Le balcon s'étendait en une élégante courbe, sa balustrade en marbre blanc brillant sous la lumière de la lune. En dessous, la Ville Royale s'étalait en cercles concentriques de lumière et d'ombre, son architecture à la fois magnifique et étrangère à mes yeux habitués à la forêt. J'ai agrippé la pierre froide des deux mains, me penchant en avant et inspirant profondément l'air nocturne dans mes poumons.

Cela n'a pas aidé. Son odeur m'avait suivie, s'était incrustée dans mes sens d'une manière qui me disait qu'aucune distance ne la diminuerait désormais. Le lien avait commencé à se former dès l'instant où j'avais capté son odeur, malgré toutes les défenses que j'avais construites au fil des ans.

"Ça ne peut pas arriver," murmurai-je à la ville silencieuse en contrebas. "Pas lui. N'importe qui sauf lui."

Les implications me frappèrent en vagues successives. Le Roi des Lycans. Le souverain d'une espèce qui avait méprisé les loups-garous comme des créatures inférieures pendant des siècles. Un monarque dont la position politique était déjà précaire en raison de sa position progressiste envers les miens. Et moi, une louve-garou, la sœur d'un alpha de meute, liée par le devoir et la loyauté envers mon peuple.

C'était politiquement impossible. Culturellement sans précédent. Personnellement terrifiant.

Et pourtant, ma louve savait avec une certitude inébranlable : partenaire. Le don le plus rare dans notre monde ; une seconde chance au lien que j'avais perdu des années auparavant. La complétude que mon âme avait cessé d'espérer.

Je fermai les yeux, luttant pour retrouver mon calme. Une respiration. Deux. Trois.

"Ça n'aura pas d'importance," me dis-je fermement. "Nous pouvons l'ignorer. Des gens ont déjà rejeté des liens de partenaire auparavant." Les mots avaient un goût de cendres en les prononçant.

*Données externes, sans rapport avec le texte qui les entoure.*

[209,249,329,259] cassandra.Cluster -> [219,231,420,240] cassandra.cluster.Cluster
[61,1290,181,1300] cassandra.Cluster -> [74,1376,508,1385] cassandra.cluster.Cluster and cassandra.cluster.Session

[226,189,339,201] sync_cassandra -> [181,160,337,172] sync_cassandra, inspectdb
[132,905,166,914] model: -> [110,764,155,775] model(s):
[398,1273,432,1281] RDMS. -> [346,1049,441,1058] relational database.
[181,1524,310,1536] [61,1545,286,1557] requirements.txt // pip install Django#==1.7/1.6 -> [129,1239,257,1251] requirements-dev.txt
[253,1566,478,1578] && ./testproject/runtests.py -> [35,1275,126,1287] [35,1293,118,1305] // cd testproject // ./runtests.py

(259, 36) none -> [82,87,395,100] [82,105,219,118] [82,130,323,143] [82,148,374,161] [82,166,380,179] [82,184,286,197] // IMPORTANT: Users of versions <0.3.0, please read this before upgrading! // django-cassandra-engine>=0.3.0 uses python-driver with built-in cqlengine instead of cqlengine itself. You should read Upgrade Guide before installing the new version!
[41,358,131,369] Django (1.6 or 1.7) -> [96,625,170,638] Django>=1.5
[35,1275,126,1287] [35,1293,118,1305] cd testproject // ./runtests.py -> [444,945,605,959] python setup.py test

Derrière moi, la porte du balcon s'ouvrit doucement. Je n'avais pas besoin de me retourner pour savoir qui se tenait là. L'odeur s'intensifia, m'enveloppant comme une étreinte. Ma louve surgit à nouveau, et cette fois, je la contins à peine.

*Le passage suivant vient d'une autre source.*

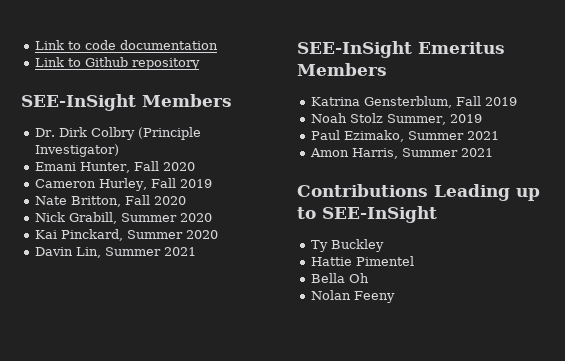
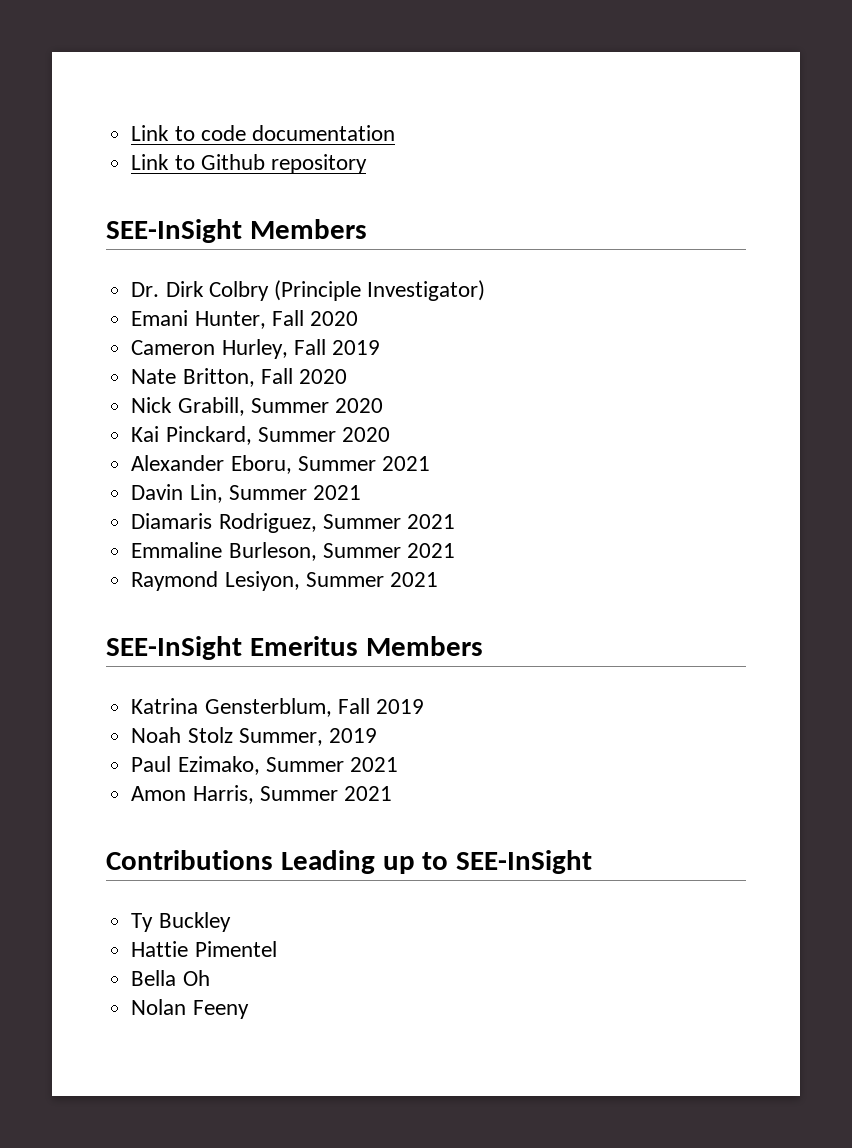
(218, 234) none -> [131,455,430,474] // Alexander Eboru, Summer 2021
(196, 251) none -> [131,513,455,533] [131,542,455,561] [131,571,438,591] // Diamaris Rodriguez, Summer 2021 // Emmaline Burleson, Summer 2021 // Raymond Lesiyon, Summer 2021

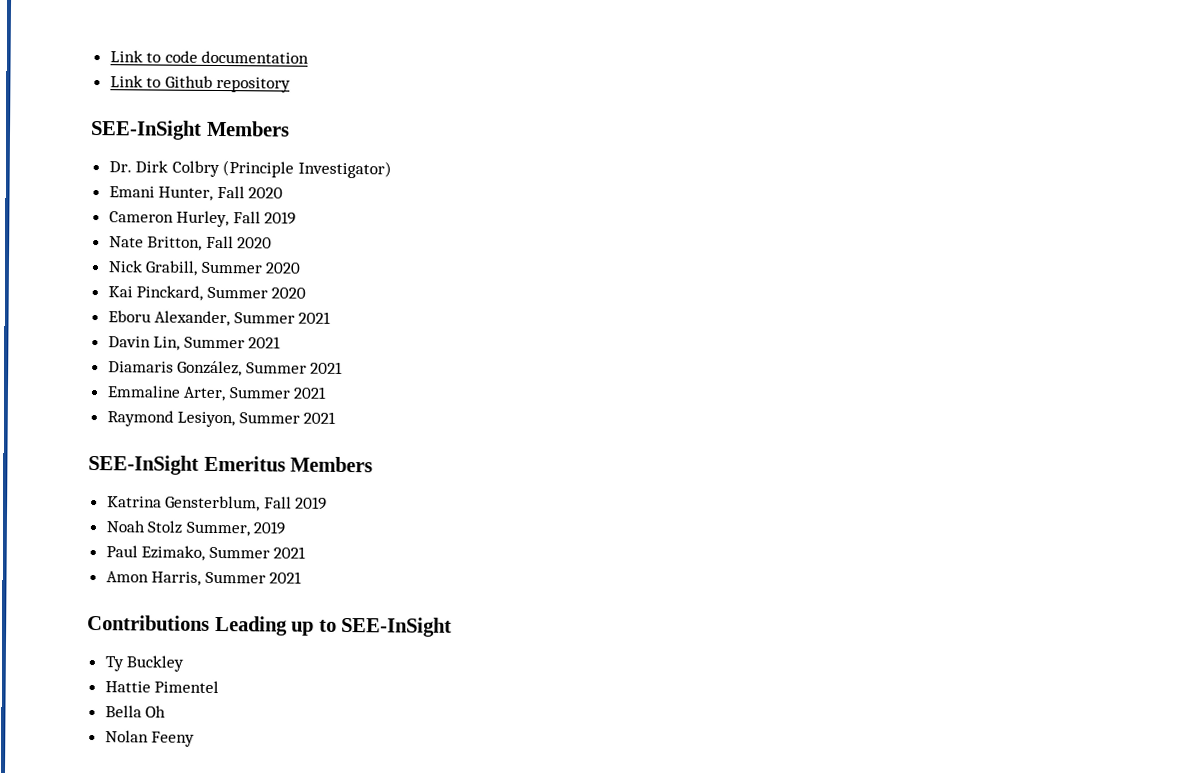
[131,455,292,474] Alexander Eboru, -> [107,310,231,327] Eboru Alexander,
[218,513,317,533] Rodriguez, -> [177,360,243,377] González,
[228,542,317,561] Burleson, -> [183,386,227,402] Arter,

Je me retournai lentement, le dos appuyé contre la balustrade comme si elle pouvait d'une manière ou d'une autre soutenir le poids de ce moment.

Le Roi Théodore se tenait dans l'embrasure de la porte, la lumière de la lune argentant les bords de ses cheveux sombres. Ses yeux, ces remarquables yeux ambrés, tenaient les miens avec une intensité qui volait le peu de souffle que j'avais réussi à récupérer. De près, je pouvais voir des éclats d'or dans leurs profondeurs, lire les émotions complexes qui se disputaient derrière sa composure royale.

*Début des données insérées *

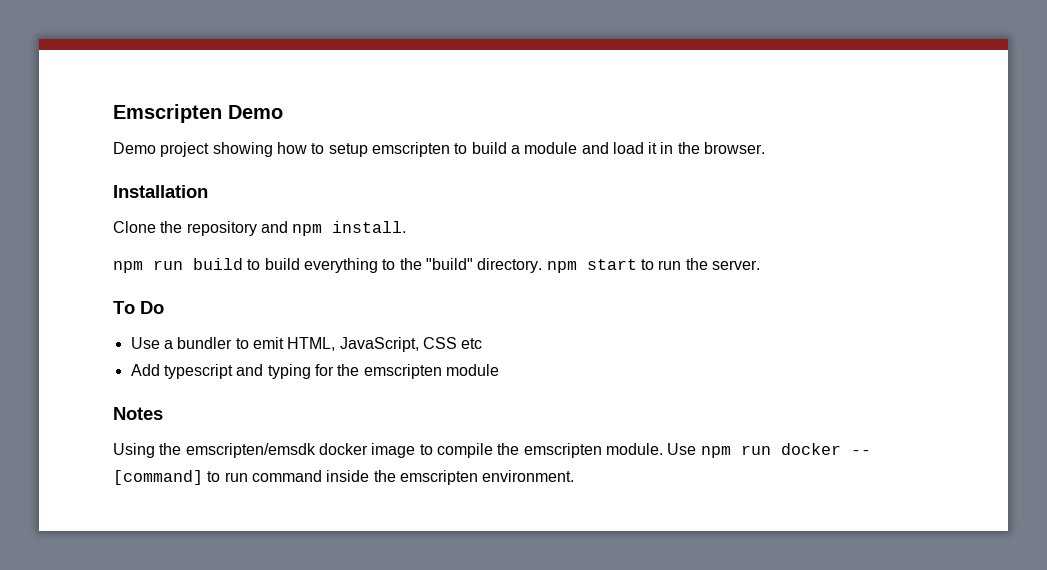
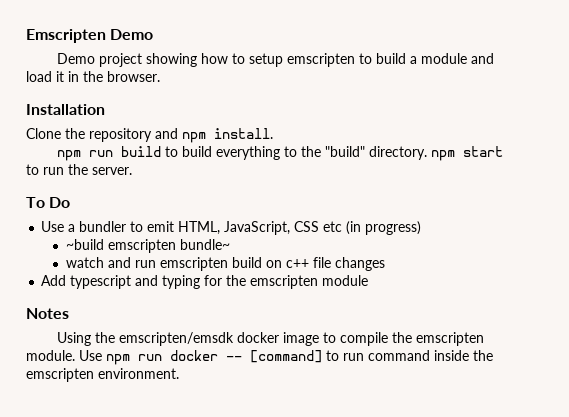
(483, 343) none -> [346,221,422,235] [65,239,230,253] [65,257,385,271] (in progress) // ~build emscripten bundle~ // watch and run emscripten build on c++ file changes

Pendant un long moment, aucun de nous ne parla. L'air de la nuit vibrait entre nous, chargé de potentiel et d'impossibilité à parts égales.

"Partenaire," murmurai-je enfin, le mot à la fois une question et une reconnaissance réticente.

Ses épaules se redressèrent, son menton se levant légèrement. Lorsqu'il parla, sa voix était plus profonde que je ne l'avais imaginée, résonante de certitude et d'émotion à peine contenue.

"Partenaire," répéta-t-il, le seul mot portant le poids d'une conviction qui ébranlait les fondations de mon monde soigneusement ordonné.